WORK REQUIRED> Output each record exactly, excluding pictures.
——————————
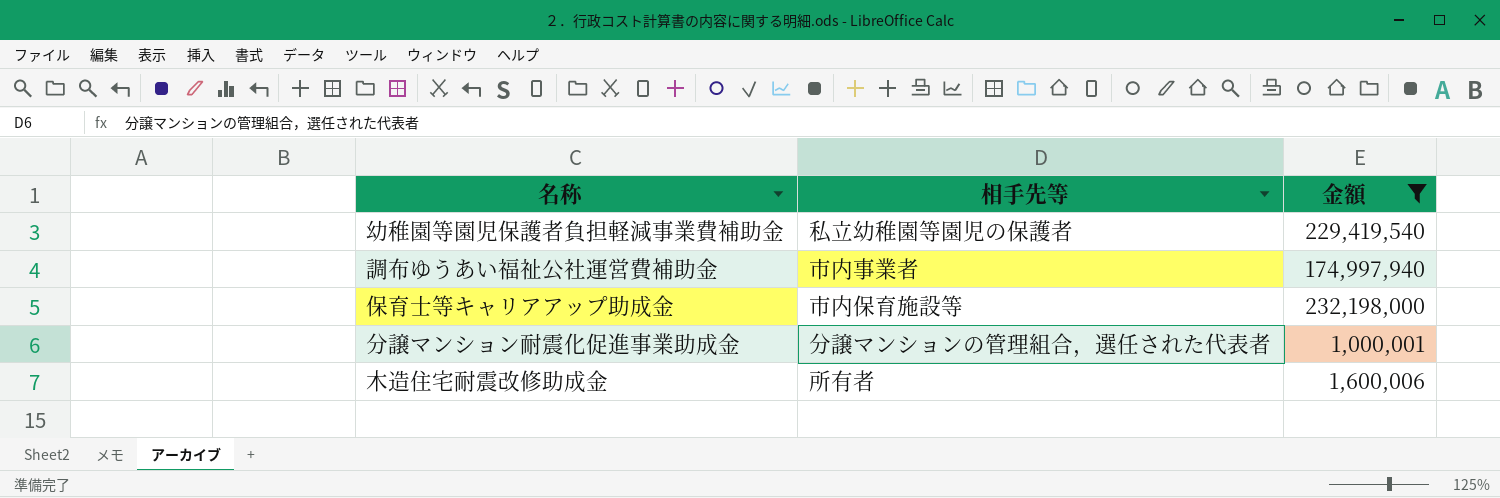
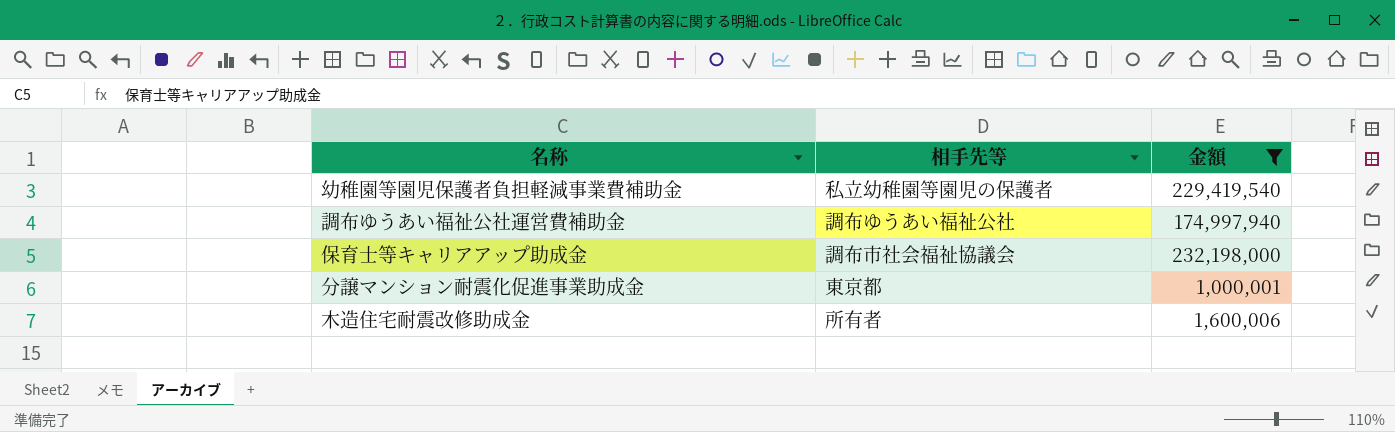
調布ゆうあい福祉公社運営費補助金 | 相手先等: 市内事業者 -> 調布ゆうあい福祉公社
保育士等キャリアアップ助成金 | 相手先等: 市内保育施設等 -> 調布市社会福祉協議会
分譲マンション耐震化促進事業助成金 | 相手先等: 分譲マンションの管理組合，選任された代表者 -> 東京都

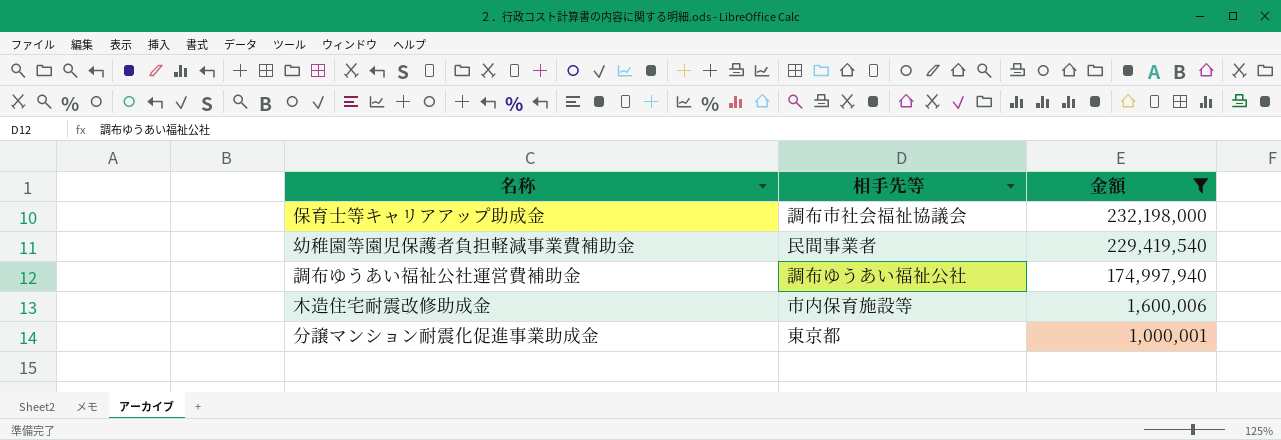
row order: none -> 金額 descending
幼稚園等園児保護者負担軽減事業費補助金 | 相手先等: 私立幼稚園等園児の保護者 -> 民間事業者
木造住宅耐震改修助成金 | 相手先等: 所有者 -> 市内保育施設等

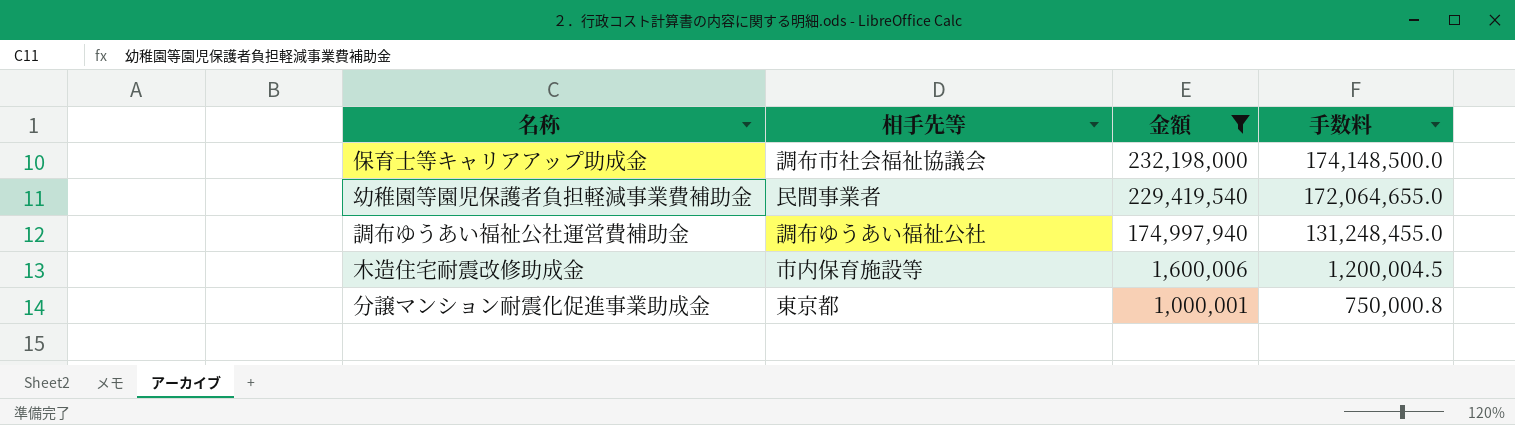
column 手数料 | formula: none -> [金額] * 0.75

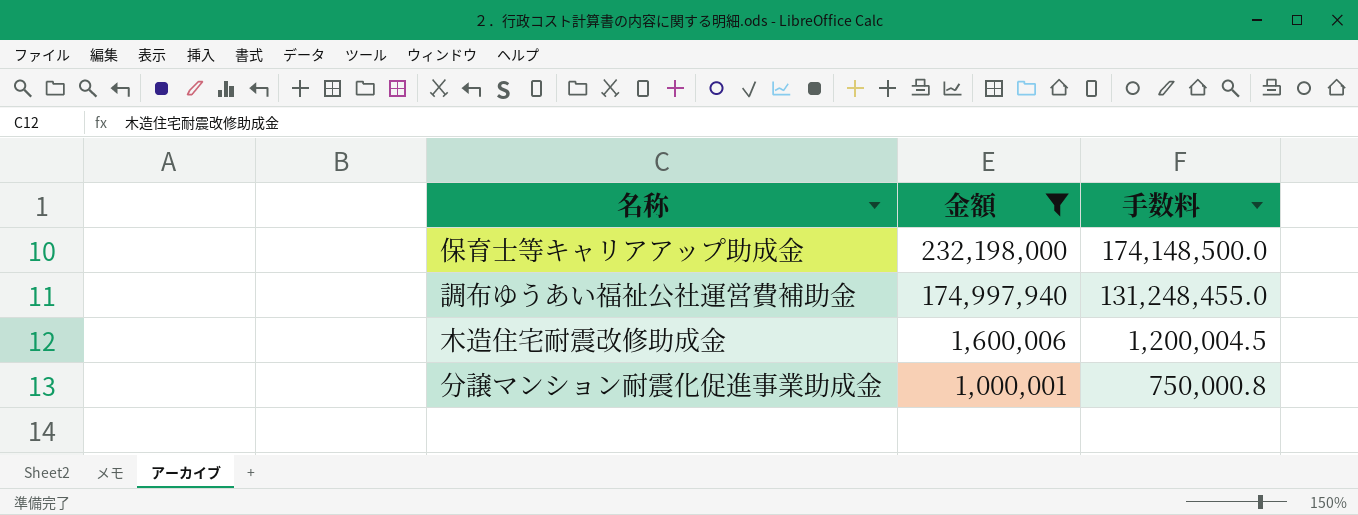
column 相手先等 | position: 2 -> none
row 幼稚園等園児保護者負担軽減事業費補助金: 民間事業者 | 229,419,540 | 172,064,655.0 -> none

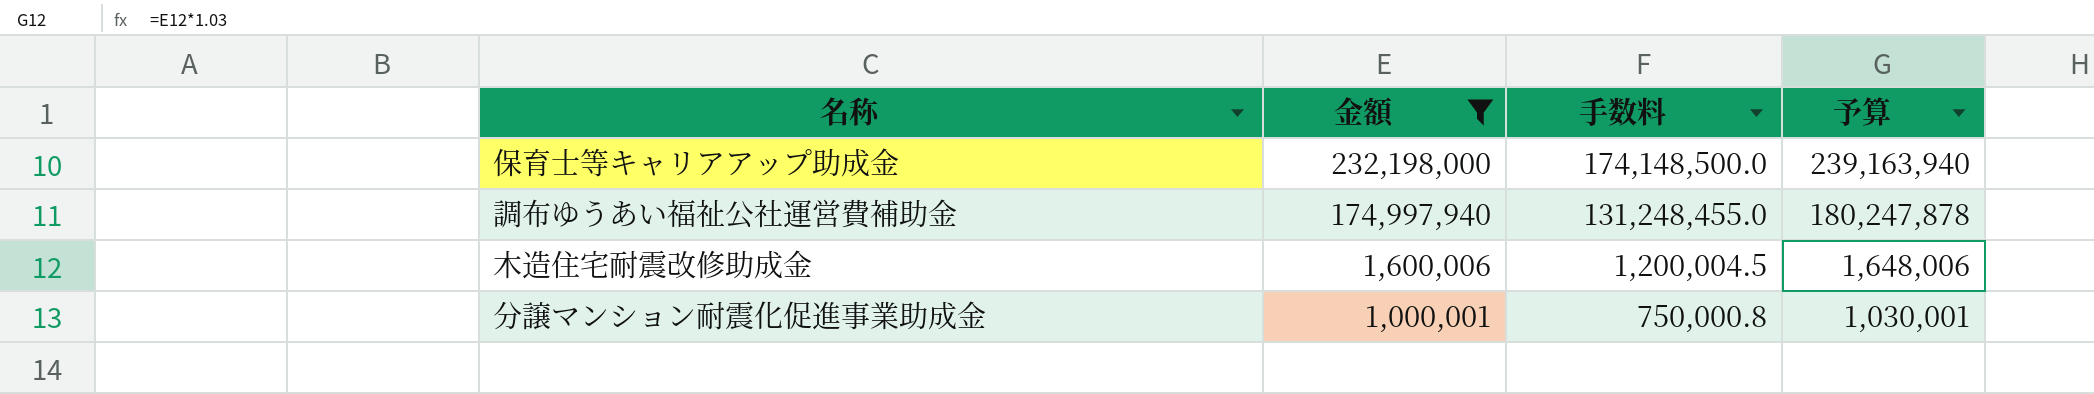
column 予算 | formula: none -> [金額] * 1.03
——————————
WRITTEN REPLY>
調布ゆうあい福祉公社運営費補助金 | 相手先等: 市内事業者 -> 調布ゆうあい福祉公社
保育士等キャリアアップ助成金 | 相手先等: 市内保育施設等 -> 調布市社会福祉協議会
分譲マンション耐震化促進事業助成金 | 相手先等: 分譲マンションの管理組合，選任された代表者 -> 東京都

row order: none -> 金額 descending
幼稚園等園児保護者負担軽減事業費補助金 | 相手先等: 私立幼稚園等園児の保護者 -> 民間事業者
木造住宅耐震改修助成金 | 相手先等: 所有者 -> 市内保育施設等

column 手数料 | formula: none -> [金額] * 0.75

column 相手先等 | position: 2 -> none
row 幼稚園等園児保護者負担軽減事業費補助金: 民間事業者 | 229,419,540 | 172,064,655.0 -> none

column 予算 | formula: none -> [金額] * 1.03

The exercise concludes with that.